Thursday, 7 July 2016

I am like the sea

I had a dream about Beth last night. She bought me one of those frames you put photos in and her boyfriend was in the front yard of the beach house next to mine. I was picking clothes up in my front yard, which was untidy.
Later, I decoded the dream. The gift of the picture frame with holes for photos was Beth giving me the memories of our time together. I'm free to hang them on the wall but she doesn't want to dwell on them. Her boyfriend was late forties, about five seven with black hair and a white shirt. This symbolized him being maturer and a clean slate. Maybe a better person. His lower height symbolized his not being ideal superficially (she is five nine and doesn't want someone shorter) but her being willing to make a concession. The rubbish in my yard symbolized not having sorted my life out and/or having baggage or issues. The juxtaposition of the beach houses simply shows the juxtaposition of the relationships in linear time.
I sent the dream and interpretation to Beth on WhatsApp. She said that he probably was more mature in some ways (mortgage, full time job, car, joint custody of kids) but she took issue with him not being superficially ideal. Okay, so he's ideal. I don't know, the dream was entirely based on my own suppositions, as I didn't even know his name before today.
At this point if you are curious about anything it may be to know why Beth and I parted ways. It was a strange relationship. We went out for almost exactly three months and from day one to the last day it went very well. We saw each other twice a week but were in touch all the time. She'd come round mine, I'd go round her, she'd come round mine. We'd snuggle up in bed and watch old VHS movies, we had tons of sex, we made plans for the future. See, I've always been into the paranormal and though Beth has no interest in that side of things she's always had that gift since a small child. I saw it in action. Even on the day Beth ended it we had been exchanging messages happily, as we normally did. But something I said had been bugging her and suddenly she couldn't suppress its significance.

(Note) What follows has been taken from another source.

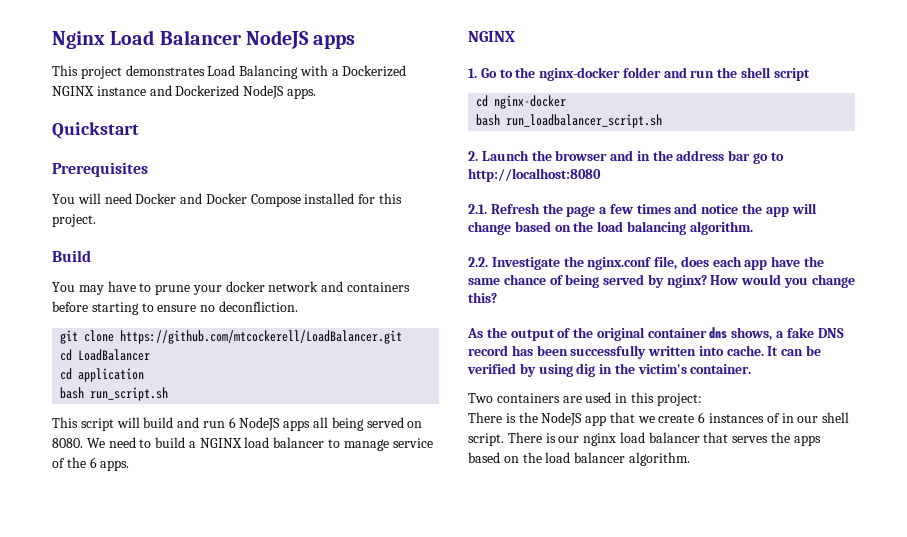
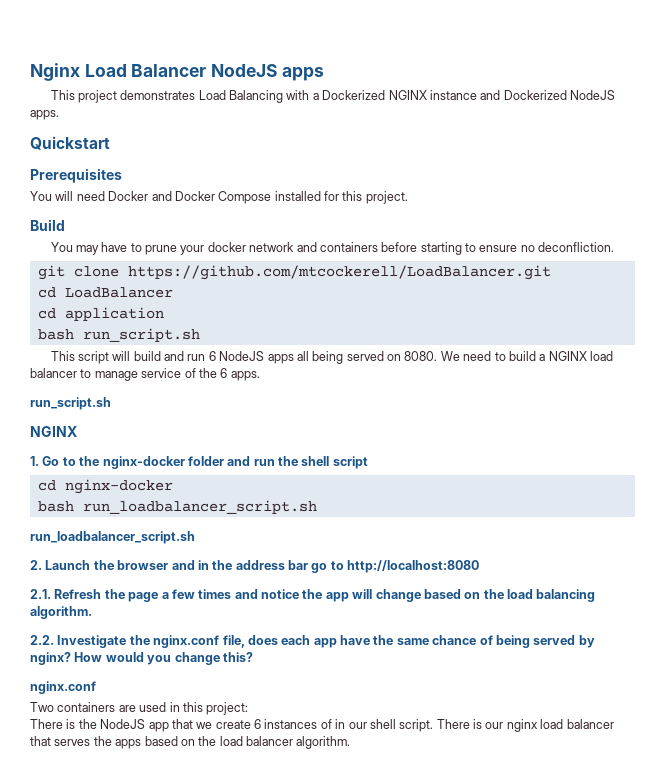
(130, 465) none -> [30,397,111,410] // run_script.sh
(663, 121) none -> [30,531,195,544] // run_loadbalancer_script.sh
[467,327,844,341] [468,345,822,359] [467,363,752,377] As the output of the original container dns shows, a fake DNS record has been successfully written into cache. It can be verified by using dig in the victim's container. -> [30,681,96,694] nginx.conf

When we first got together I warned Beth that I was planning to go to uni at some point and she said she was fine with that, she'd take each day as it came. Shortly after I decided to postpone uni for a year but this still gave me the conundrum of what to do a year down the line. Two months in I warned her that I still had to make that decision. She said she was fine with that but it turns out she wasn't fine with it. When we broke up she said I had given her a way out and she was taking it. She didn't want to be a 'stop gap' and a 'warm body'. She also said she loved me and I didn't love her and she had to pull out to protect her feelings before she got in deeper.

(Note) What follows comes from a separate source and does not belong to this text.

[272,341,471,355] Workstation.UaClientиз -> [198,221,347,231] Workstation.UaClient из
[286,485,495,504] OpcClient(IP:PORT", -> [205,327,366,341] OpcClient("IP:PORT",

Well she had me tied to the wall, she was right. Though I was trying to protect her feelings I didn't think fully about how my warning might play out. The fact was, I had decided to go to a local university but Beth didn't know that. She said I should have told her, maybe she should have told me what she was thinking. As it was, I was dumped on the phone and the job was finished on Facebook. To this day I've never seen Beth again. I never got the chance to hug her one last time and she never saw the tears that were running down my face when she ended things.
Of course, we're not at that age where relationships can just tick along nicely without going anywhere. (Not that I ever had one of those). She is 42, I am 40. She has two young twins and, a twelve year old and two that are more or less out the nest. She don't be having time to mess with guys like me.
But then, who does? See, I am 40 and I don't have much going for me on paper. I'm on working tax credits, which is a fancy way of saying I do some work but get less money than someone on income support. At the moment I spend three pounds a day on food, am overweight and look worse than I ever have. I am too arty and articulate and weird for the average working class woman who I would otherwise have a cat in hell's chance with on OKCupid or Plenty of Fish yet too poor to attract other arty and articulate girls who don't consider themselves as materialistic. And so in my two and a half years of online dating since I returned from China I only managed two dates and one of those was converted into a three month probation period, which I failed.
Of course, there's no way I could have held onto Beth. She would have found me out sooner or later. I don't think she really loved me. She got over the break up in about two days flat whereas I am like the sea. Slow to warm and slow to cool.